Most Singapore HR managers can list every CPF deadline in their sleep. Ask them to walk through IR21 tax clearance and the answers get vaguer — usually a half-remembered “we file something a month before they leave”. That half-remembered process is exactly where the cost lives. Late or sloppy IR21 tax clearance is one of the few HR mechanics in Singapore that makes the employer personally liable for the employee’s unpaid tax. This guide walks through when IR21 is required, how to file it, and the tripwires we see most often.

Per the Inland Revenue Authority of Singapore, an employer must seek tax clearance — by filing Form IR21 — for any non-Singapore-Citizen employee who is about to cease employment, is on overseas posting longer than three months, or is leaving Singapore for more than three months. The same rules apply to Singapore Permanent Residents (SPRs) who intend to leave Singapore permanently or who are unlikely to return after the overseas posting.

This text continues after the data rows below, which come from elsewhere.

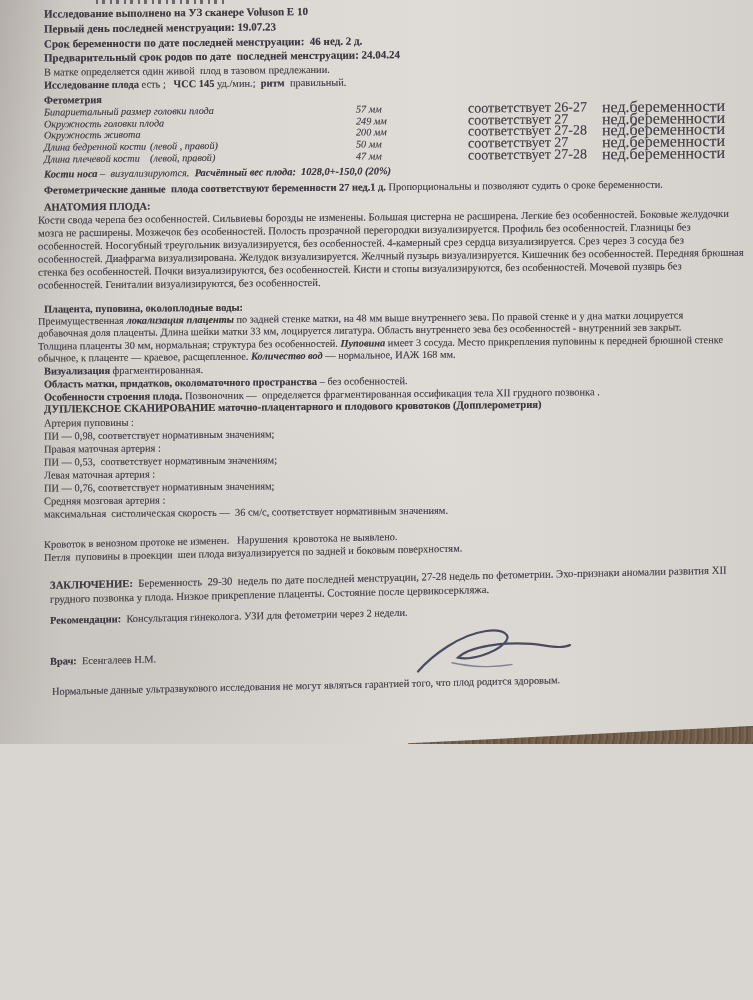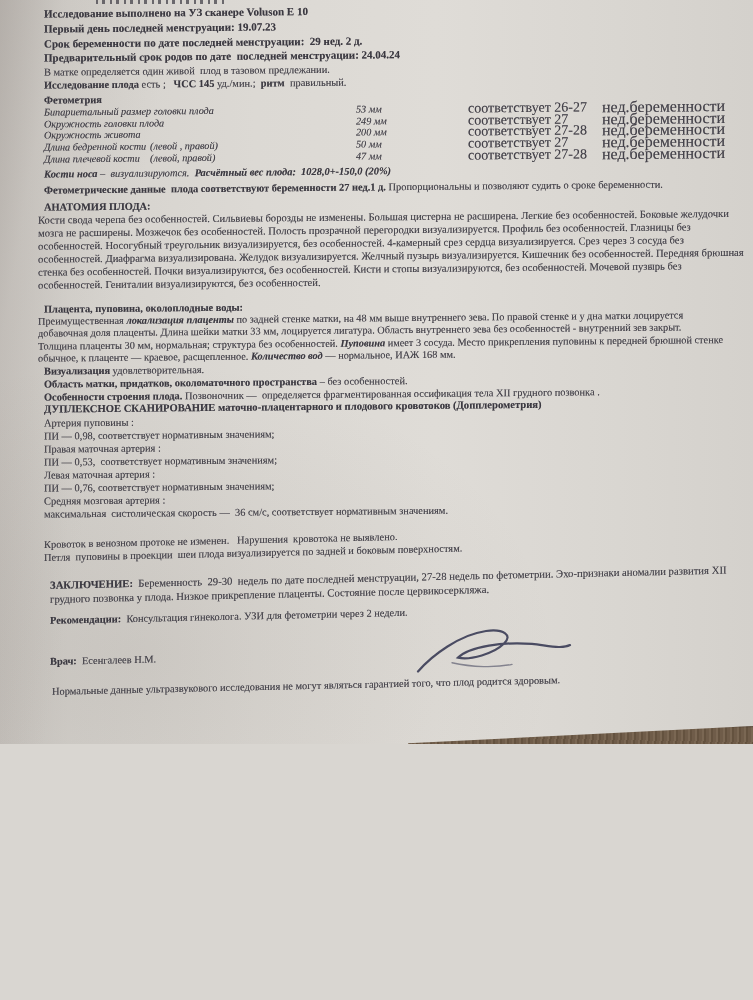"29 нед. 2 д." span { text: 29 -> 46 }
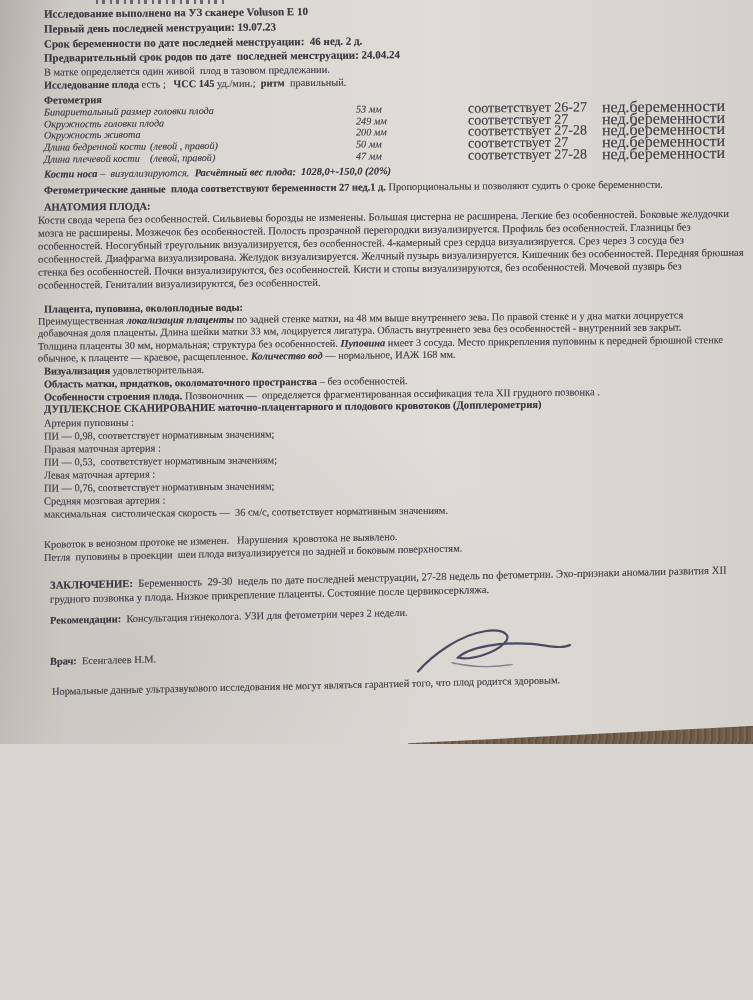"53 мм" span.fval { text: 53 -> 57 }
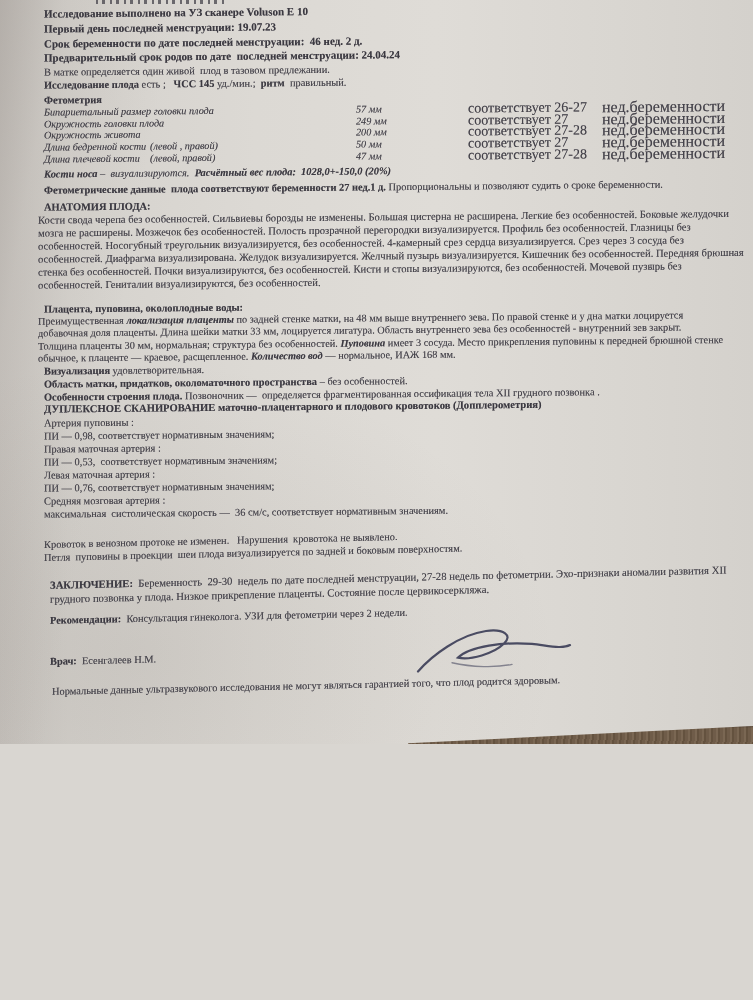"удовлетворительная." span { text: удовлетворительная -> фрагментированная }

When IR21 tax clearance is required

IR21 is required in three operational scenarios:

  1. Foreign employee ceases employment in Singapore — resignation, termination, end of fixed-term contract, or non-renewal of work pass.
  2. Foreign employee is posted overseas for more than three months, even if they remain on the Singapore payroll.
  3. Foreign employee leaves Singapore for more than three months, including extended unpaid leave or sabbatical.

It also applies to SPRs in similar circumstances if they are leaving Singapore permanently. Singapore Citizens are generally outside the IR21 regime.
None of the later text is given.